Ci sono importanti novità relative alla situazione della discarica “Valanghe d’Inverno”. La Regione Siciliana con decreto DDS 981/2019 del 9 agosto ha rilasciato alla OIKOS SPA una nuova Autorizzazione Integrata Ambientale per la discarica di Motta Sant’Anastasia che le consente di operare per altri 10 anni.
Il mese scorso qui avevamo parlato delle presunte illegittimità riscontrate dagli uffici tecnici del Comune che sembravano propendere per un mancato rinnovo dell’autorizzazione, anche in seguito alla modifica delle normative per la distanza dai centri abitati e alle vicende giudiziarie che hanno portato alla condanna per corruzione dell’allora presidente dell’Oikos, Domenico Proto.
Per tali ragioni, la notizia del rinnovo dell’AIA arriva come un fulmine a ciel sereno per gli abitanti dei due comuni.

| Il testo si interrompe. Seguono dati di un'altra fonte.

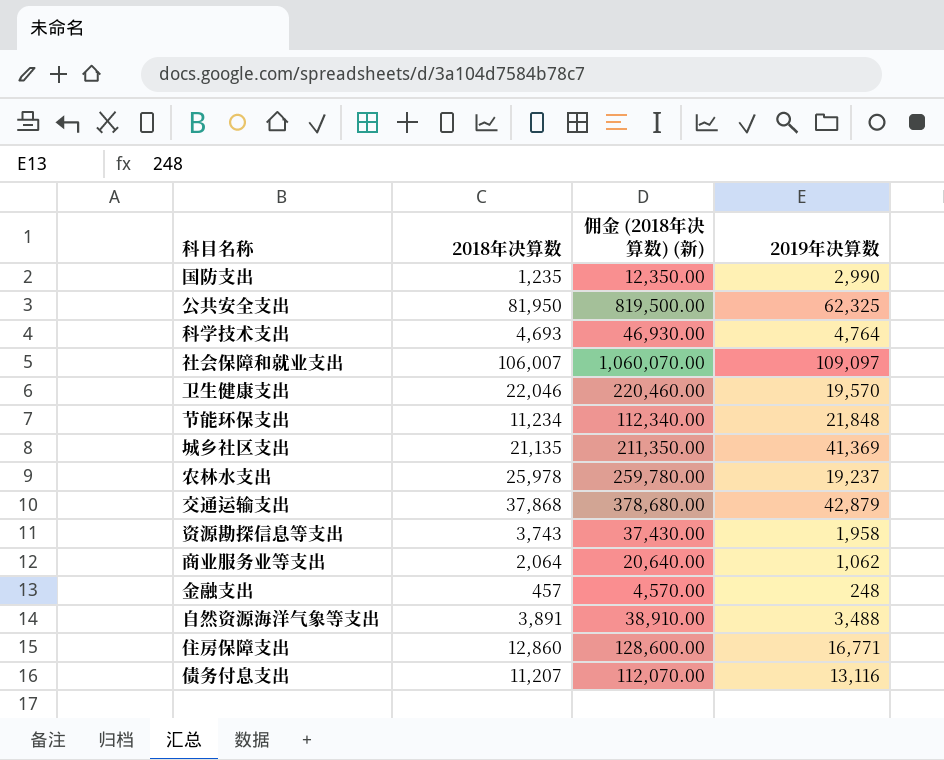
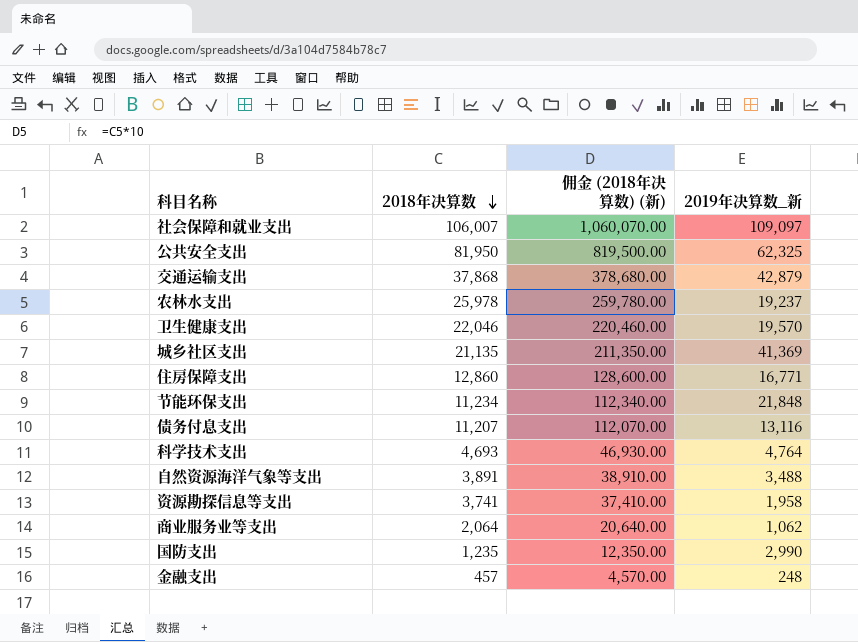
row order: none -> 2018年决算数 descending
column name: 2019年决算数 -> 2019年决算数_新
资源勘探信息等支出 | 2018年决算数: 3,743 -> 3,741
资源勘探信息等支出 | 佣金 (2018年决算数) (新): 37,430.00 -> 37,410.00

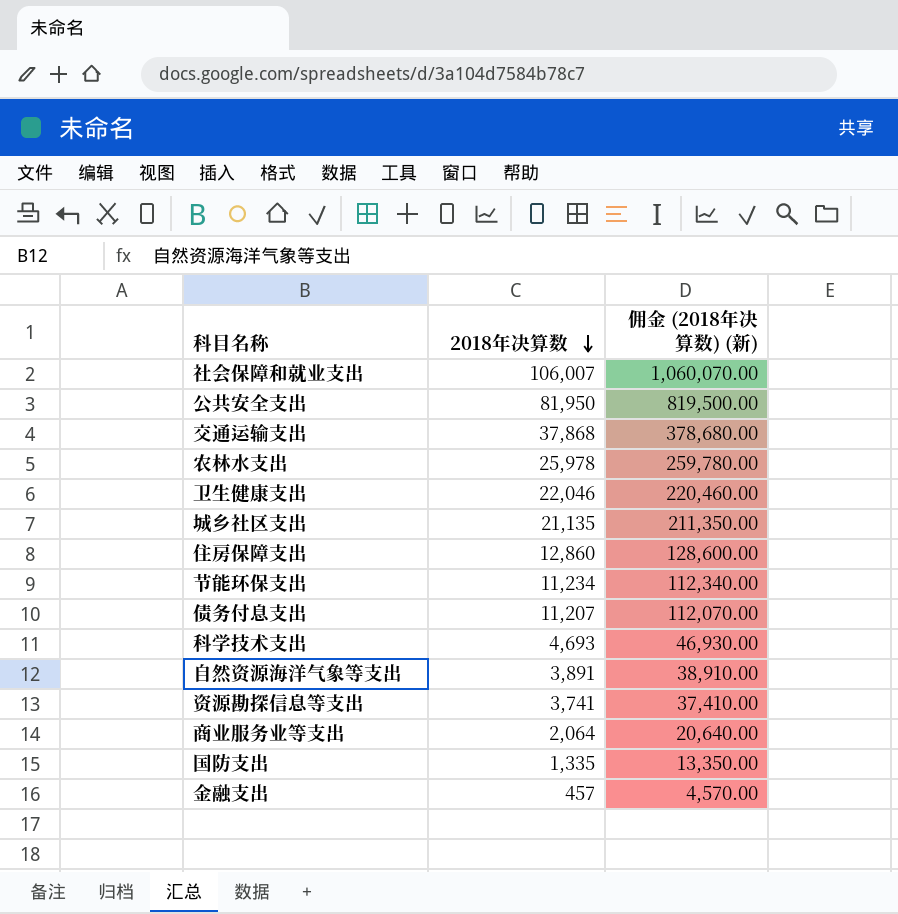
column 2019年决算数_新 | position: 4 -> none
国防支出 | 2018年决算数: 1,235 -> 1,335
国防支出 | 佣金 (2018年决算数) (新): 12,350.00 -> 13,350.00

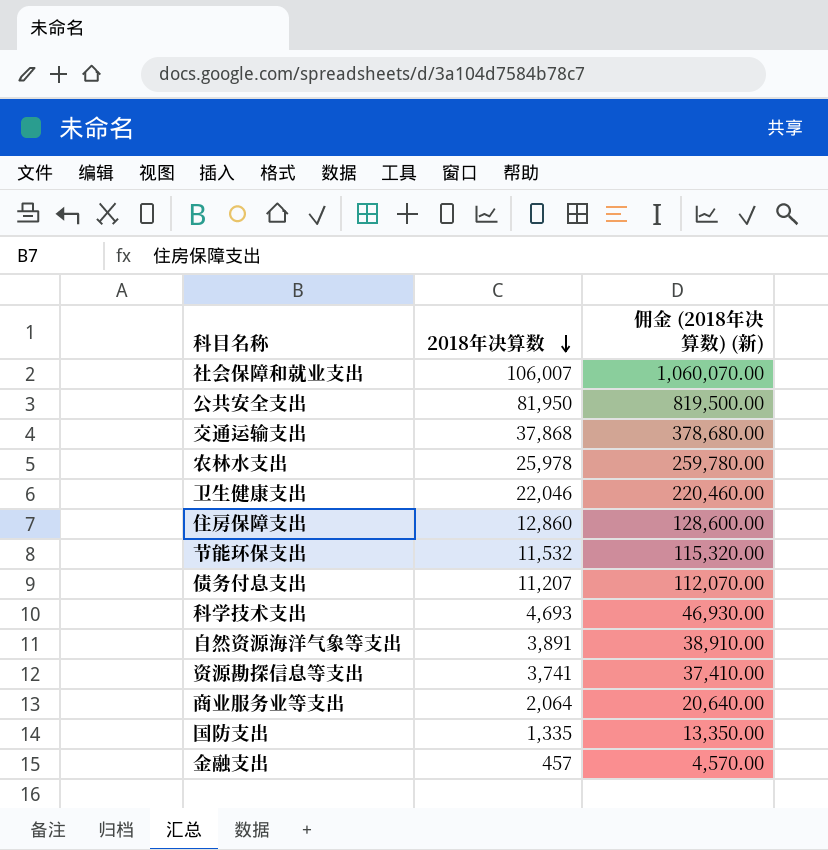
row 城乡社区支出: 21,135 | 211,350.00 -> none
节能环保支出 | 2018年决算数: 11,234 -> 11,532
节能环保支出 | 佣金 (2018年决算数) (新): 112,340.00 -> 115,320.00

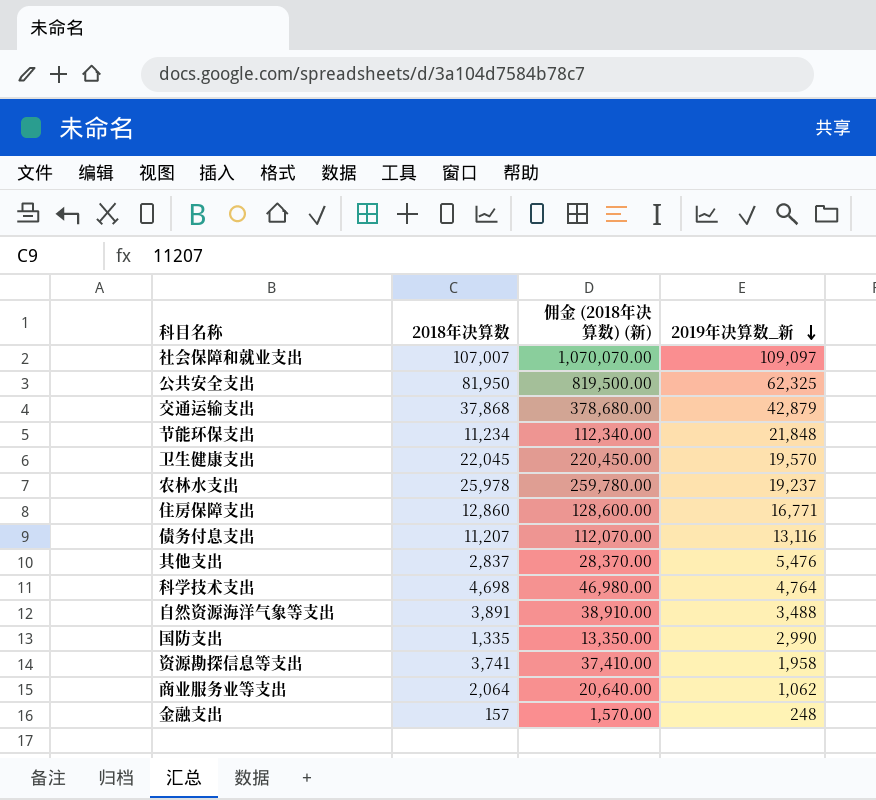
row order: 2018年决算数 descending -> 2019年决算数_新 descending
column 2019年决算数_新 | position: none -> 4
社会保障和就业支出 | 2018年决算数: 106,007 -> 107,007
社会保障和就业支出 | 佣金 (2018年决算数) (新): 1,060,070.00 -> 1,070,070.00
节能环保支出 | 2018年决算数: 11,532 -> 11,234
节能环保支出 | 佣金 (2018年决算数) (新): 115,320.00 -> 112,340.00
卫生健康支出 | 2018年决算数: 22,046 -> 22,045
卫生健康支出 | 佣金 (2018年决算数) (新): 220,460.00 -> 220,450.00
row 其他支出: none -> 2,837 | 28,370.00 | 5,476
科学技术支出 | 2018年决算数: 4,693 -> 4,698
科学技术支出 | 佣金 (2018年决算数) (新): 46,930.00 -> 46,980.00
金融支出 | 2018年决算数: 457 -> 157
金融支出 | 佣金 (2018年决算数) (新): 4,570.00 -> 1,570.00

Anche il Presidente della Regione Nello Musumeci ha dichiarato di voler approfondire la vicenda promettendo di convocare a Palermo, entro fine mese, un gruppo di lavoro che dovrà esaminare ogni aspetto del decreto e riferire in pochi giorni.
A pochi giorni da tale intervento, il sindaco di Misterbianco Nino Di Guardo, di concerto con i Comitati NO DISCARICA di Misterbianco e Motta S. Anastasia, che da anni lottano per la chiusura dell’impianto, ha scritto una lettera aperta al Presidente Musumeci. Nel documento viene auspicato il “sollecito approfondimento” dichiarato dal Presidente Musumeci e vengono evidenziati alcuni temi fondamentali relativi all’illegittimità del recente decreto di autorizzazione dell’AIA 2019/2029. In particolare il mancato rispetto delle distanze previsto dalla legge regionale n. 9 del 2010, il mancato trattamento meccanico biologico, la mancata previsione delle vasche di raccolta e, infine, la presenza di rifiuti putrescibili (il testo integrale della lettera qui).
Passeggiando per le vie di Motta Sant’Anastasia e Misterbianco cominciano a comparire al di fuori dei balconi i primi striscioni “NO DISCARICA”, segno del fatto che gli abitanti di questi comuni sembrano aver esaurito la pazienza, dimostrando di non poter più tollerare i nauseanti miasmi che si levano dall’impianto.
Come se non bastasse, la discarica di Motta da oltre un mese ospita i rifiuti conferiti dalla discarica Bellolampo di Palermo attualmente chiusa. Ciò rende la situazione, già precaria, ancora più insostenibile.

Questa decisione è un’ulteriore esempio di una inefficiente e superficiale gestione del problema dello smaltimento dei rifiuti in Sicilia. Invece di lavorare su un piano a lungo termine, si decide ogni volta, in virtù di dichiarate situazioni di emergenza, di mantenere in vita degli impianti inadeguati che deturpano il territorio e mettono in pericolo la salute di coloro che il territorio stesso lo vivono.
A seguito di tali avvenimenti, i comitati promettono ulteriori battaglie e manifestazioni nei prossimi mesi nel caso in cui la decisione dell’AIA venga confermata.